Provide again, from the entries below, every line from the one containing "- Implement a" through the one containing "- The reason we use", exactly as written, and no other line.
(INFORMATION GIVEN Opens)
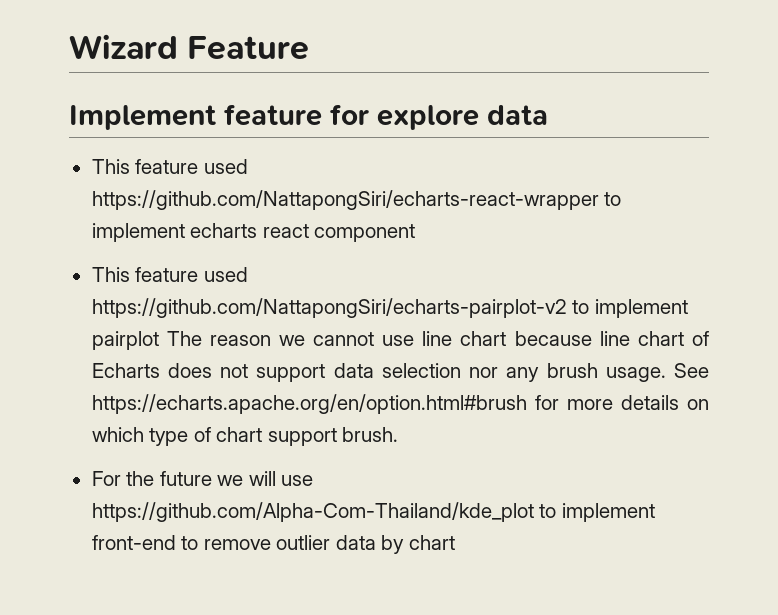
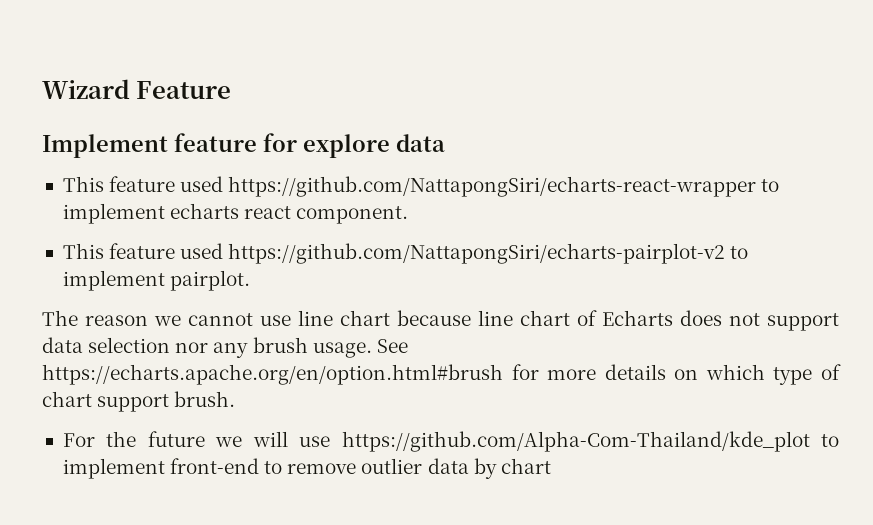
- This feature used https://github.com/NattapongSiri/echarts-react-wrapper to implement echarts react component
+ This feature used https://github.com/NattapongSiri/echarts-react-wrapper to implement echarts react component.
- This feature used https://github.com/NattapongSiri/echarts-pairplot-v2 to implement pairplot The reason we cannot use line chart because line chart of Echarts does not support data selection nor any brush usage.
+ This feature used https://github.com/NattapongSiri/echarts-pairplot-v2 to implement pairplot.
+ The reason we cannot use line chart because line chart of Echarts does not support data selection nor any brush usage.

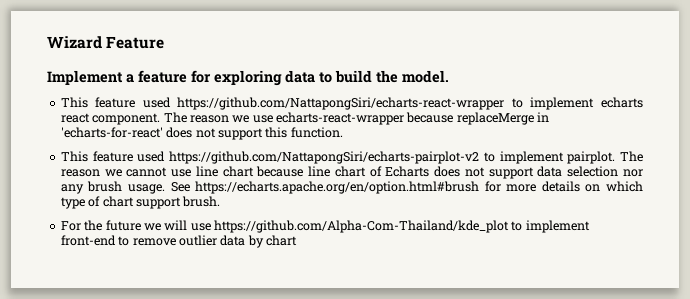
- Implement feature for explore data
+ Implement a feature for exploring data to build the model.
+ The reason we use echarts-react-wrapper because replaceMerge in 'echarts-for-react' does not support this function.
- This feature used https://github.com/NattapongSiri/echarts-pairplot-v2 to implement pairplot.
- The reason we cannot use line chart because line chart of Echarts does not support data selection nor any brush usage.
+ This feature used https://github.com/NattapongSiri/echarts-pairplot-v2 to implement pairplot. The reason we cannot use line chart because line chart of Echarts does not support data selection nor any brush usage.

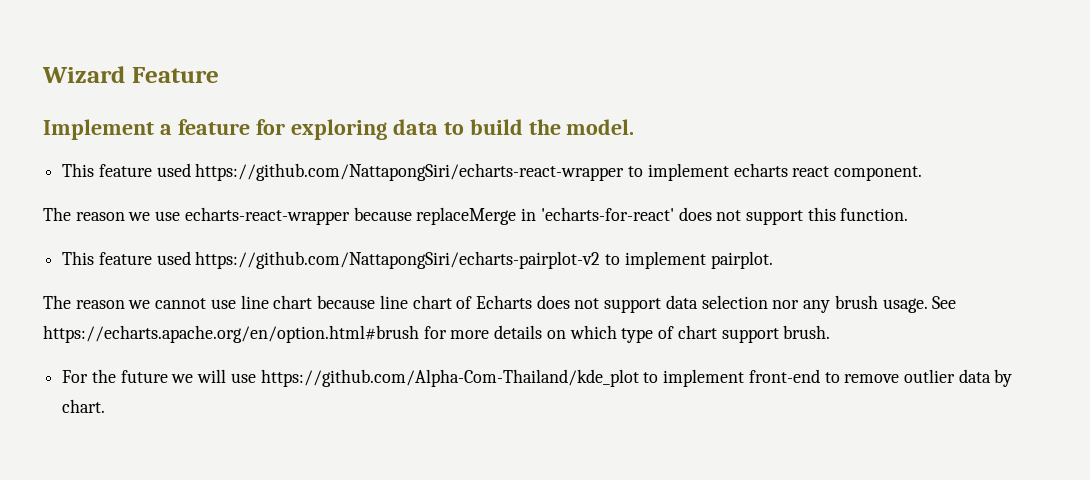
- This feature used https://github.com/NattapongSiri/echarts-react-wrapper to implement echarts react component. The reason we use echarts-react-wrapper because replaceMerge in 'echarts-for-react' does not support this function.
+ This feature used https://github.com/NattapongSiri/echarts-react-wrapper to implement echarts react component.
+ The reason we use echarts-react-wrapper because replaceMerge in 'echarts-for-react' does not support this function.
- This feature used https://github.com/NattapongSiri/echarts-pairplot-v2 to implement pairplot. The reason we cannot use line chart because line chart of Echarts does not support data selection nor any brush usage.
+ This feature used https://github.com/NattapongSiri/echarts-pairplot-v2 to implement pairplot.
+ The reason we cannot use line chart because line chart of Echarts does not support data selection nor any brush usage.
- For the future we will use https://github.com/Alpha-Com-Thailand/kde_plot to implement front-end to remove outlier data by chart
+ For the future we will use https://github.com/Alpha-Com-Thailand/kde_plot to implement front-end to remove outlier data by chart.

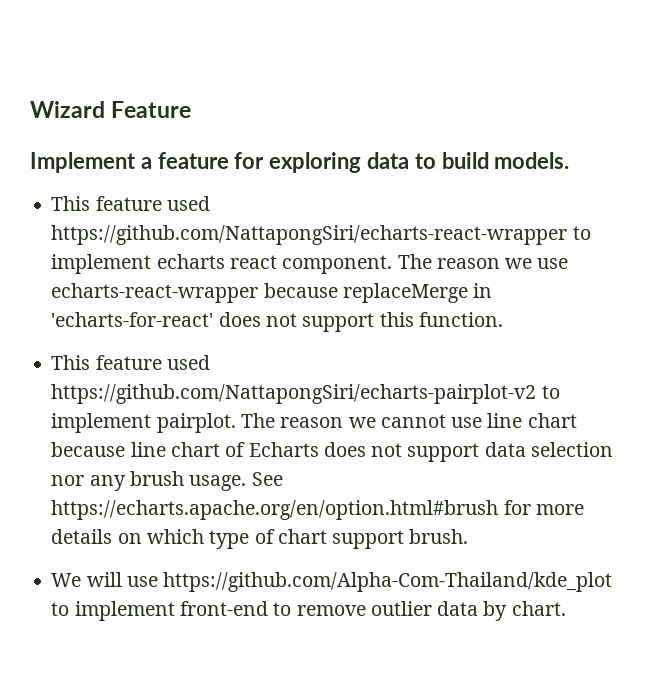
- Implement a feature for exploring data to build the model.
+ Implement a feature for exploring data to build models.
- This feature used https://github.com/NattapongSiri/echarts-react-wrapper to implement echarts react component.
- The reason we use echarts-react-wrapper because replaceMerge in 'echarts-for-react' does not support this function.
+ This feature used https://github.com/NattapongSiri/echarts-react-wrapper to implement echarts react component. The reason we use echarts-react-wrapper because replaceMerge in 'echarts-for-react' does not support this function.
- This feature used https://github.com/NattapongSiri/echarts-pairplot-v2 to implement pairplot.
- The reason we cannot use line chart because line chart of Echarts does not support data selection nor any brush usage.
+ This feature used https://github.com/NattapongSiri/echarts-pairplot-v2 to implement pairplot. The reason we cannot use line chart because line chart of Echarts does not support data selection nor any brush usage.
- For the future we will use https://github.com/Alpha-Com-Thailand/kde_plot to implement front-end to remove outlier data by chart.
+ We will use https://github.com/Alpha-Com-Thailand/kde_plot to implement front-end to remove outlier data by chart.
(INFORMATION GIVEN Closes)
(INFORMATION GIVEN Opens)
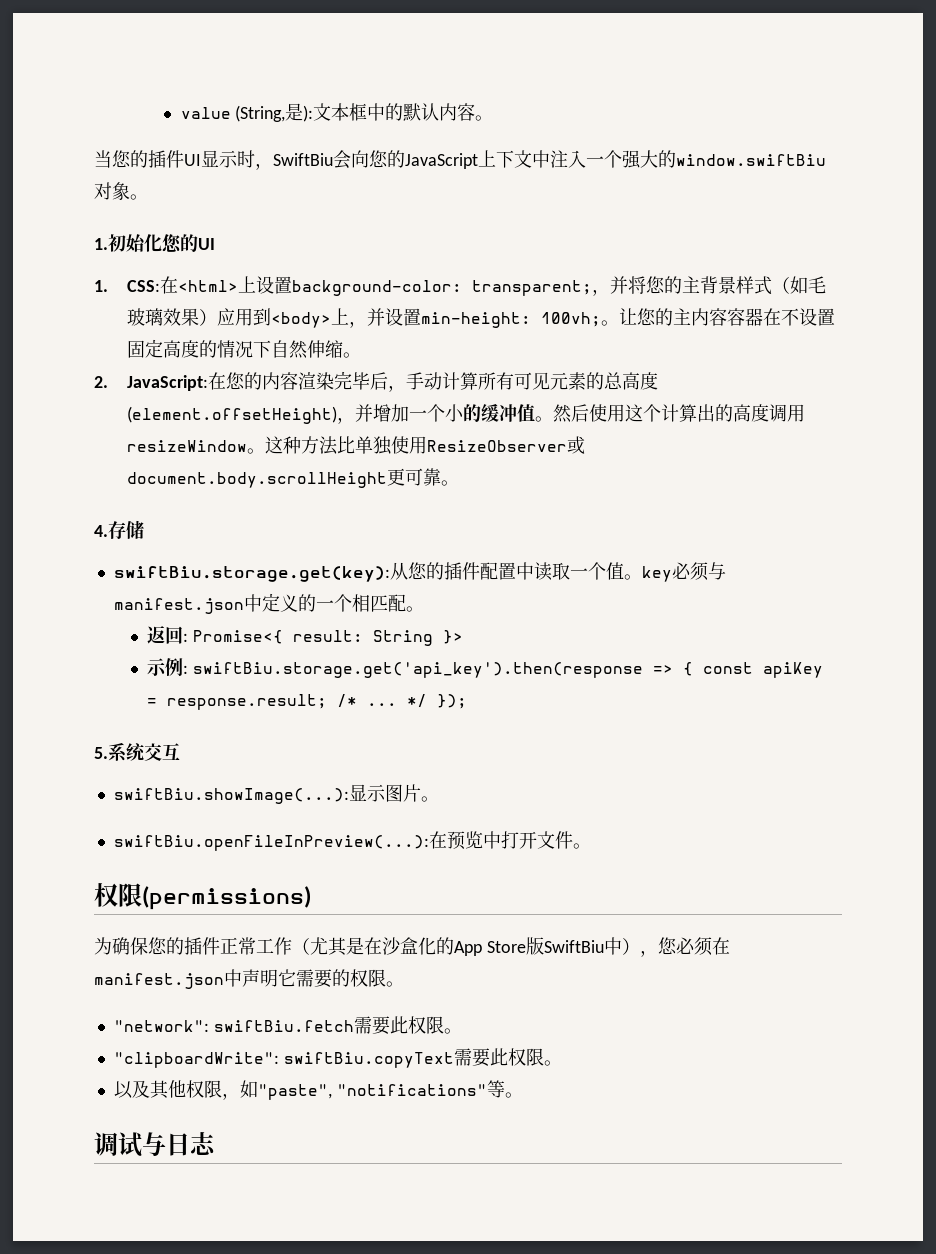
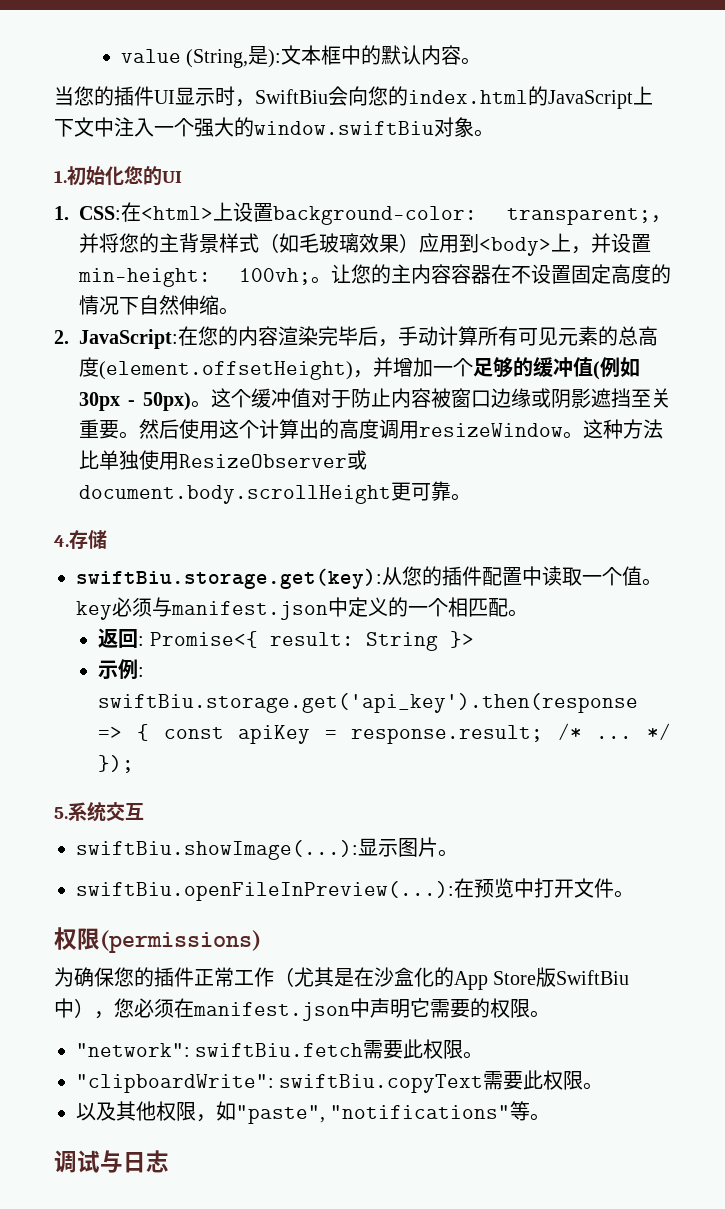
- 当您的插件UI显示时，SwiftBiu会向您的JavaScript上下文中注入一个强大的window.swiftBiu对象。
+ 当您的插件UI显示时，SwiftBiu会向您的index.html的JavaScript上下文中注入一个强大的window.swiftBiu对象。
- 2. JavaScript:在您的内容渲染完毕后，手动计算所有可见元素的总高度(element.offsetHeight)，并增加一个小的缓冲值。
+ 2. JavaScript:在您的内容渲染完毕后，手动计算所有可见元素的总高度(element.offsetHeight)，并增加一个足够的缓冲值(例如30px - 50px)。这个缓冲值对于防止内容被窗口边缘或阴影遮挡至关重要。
(INFORMATION GIVEN Closes)
- [TASK RESULT]
- Implement a feature for exploring data to build the model.
+ Implement a feature for exploring data to build models.
- This feature used https://github.com/NattapongSiri/echarts-react-wrapper to implement echarts react component.
- The reason we use echarts-react-wrapper because replaceMerge in 'echarts-for-react' does not support this function.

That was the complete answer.